R.J. Mandel et al. / Brain Research 653 (1994) 57-65

60

A medial to lateral gradient of striatal D 2 receptors which coincides with striatal cholinergic markers has been reported [22,23]. Therefore, we attempted to measure striatal ACh from a more lateral striatal area which is richer in both D 2 receptors and cholinergic indices.

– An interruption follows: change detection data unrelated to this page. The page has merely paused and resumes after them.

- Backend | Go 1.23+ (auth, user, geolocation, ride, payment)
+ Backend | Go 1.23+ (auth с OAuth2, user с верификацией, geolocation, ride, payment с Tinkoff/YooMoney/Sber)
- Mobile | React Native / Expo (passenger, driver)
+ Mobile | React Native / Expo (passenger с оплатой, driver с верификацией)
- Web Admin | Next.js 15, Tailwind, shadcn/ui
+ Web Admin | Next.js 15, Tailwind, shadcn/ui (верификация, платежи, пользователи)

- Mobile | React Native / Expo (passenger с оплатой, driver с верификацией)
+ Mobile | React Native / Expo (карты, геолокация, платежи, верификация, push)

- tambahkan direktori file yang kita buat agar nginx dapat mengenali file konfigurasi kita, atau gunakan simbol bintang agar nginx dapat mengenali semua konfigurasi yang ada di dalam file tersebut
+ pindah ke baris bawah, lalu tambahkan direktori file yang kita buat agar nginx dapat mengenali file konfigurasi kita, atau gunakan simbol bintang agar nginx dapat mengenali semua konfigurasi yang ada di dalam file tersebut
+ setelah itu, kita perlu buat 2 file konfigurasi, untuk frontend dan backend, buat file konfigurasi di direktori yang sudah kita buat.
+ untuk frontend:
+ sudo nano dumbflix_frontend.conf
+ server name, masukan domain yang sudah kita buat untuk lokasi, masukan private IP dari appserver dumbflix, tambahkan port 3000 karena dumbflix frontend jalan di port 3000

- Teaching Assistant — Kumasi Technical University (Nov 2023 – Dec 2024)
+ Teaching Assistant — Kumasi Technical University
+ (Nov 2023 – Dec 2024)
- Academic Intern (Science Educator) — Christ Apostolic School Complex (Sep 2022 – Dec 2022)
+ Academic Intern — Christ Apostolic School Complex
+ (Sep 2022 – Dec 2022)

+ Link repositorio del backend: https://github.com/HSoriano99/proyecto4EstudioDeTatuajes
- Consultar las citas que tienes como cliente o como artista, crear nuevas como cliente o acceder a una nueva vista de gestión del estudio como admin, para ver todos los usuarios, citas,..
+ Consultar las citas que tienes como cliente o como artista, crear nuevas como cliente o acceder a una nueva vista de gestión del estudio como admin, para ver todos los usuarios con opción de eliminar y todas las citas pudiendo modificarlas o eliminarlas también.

Rats were implanted with dialysis probes bilaterally, with one probe being placed at a lateral placement and the other probe located at the standard medial striatal placement. In these animals, 10 IzM amphetamine was added to the perfusion medium. This concentration of amphetamine has previously been shown to induce local release of DA [36]. The data in Fig. 2A and 2B show that the local release of DA does not affect release of striatal ACh and that probe placement did not alter this pattern of striatal ACh levels. Once again, in the lateral striatal probe placement, 5.0 mg/kg systemic amphetamine induced a large increase in extracellular ACh (Fig. 1B). These data raised the question of whether the effect of systemic amphetamine on striatal ACh was mediated by nigrostriatal DA.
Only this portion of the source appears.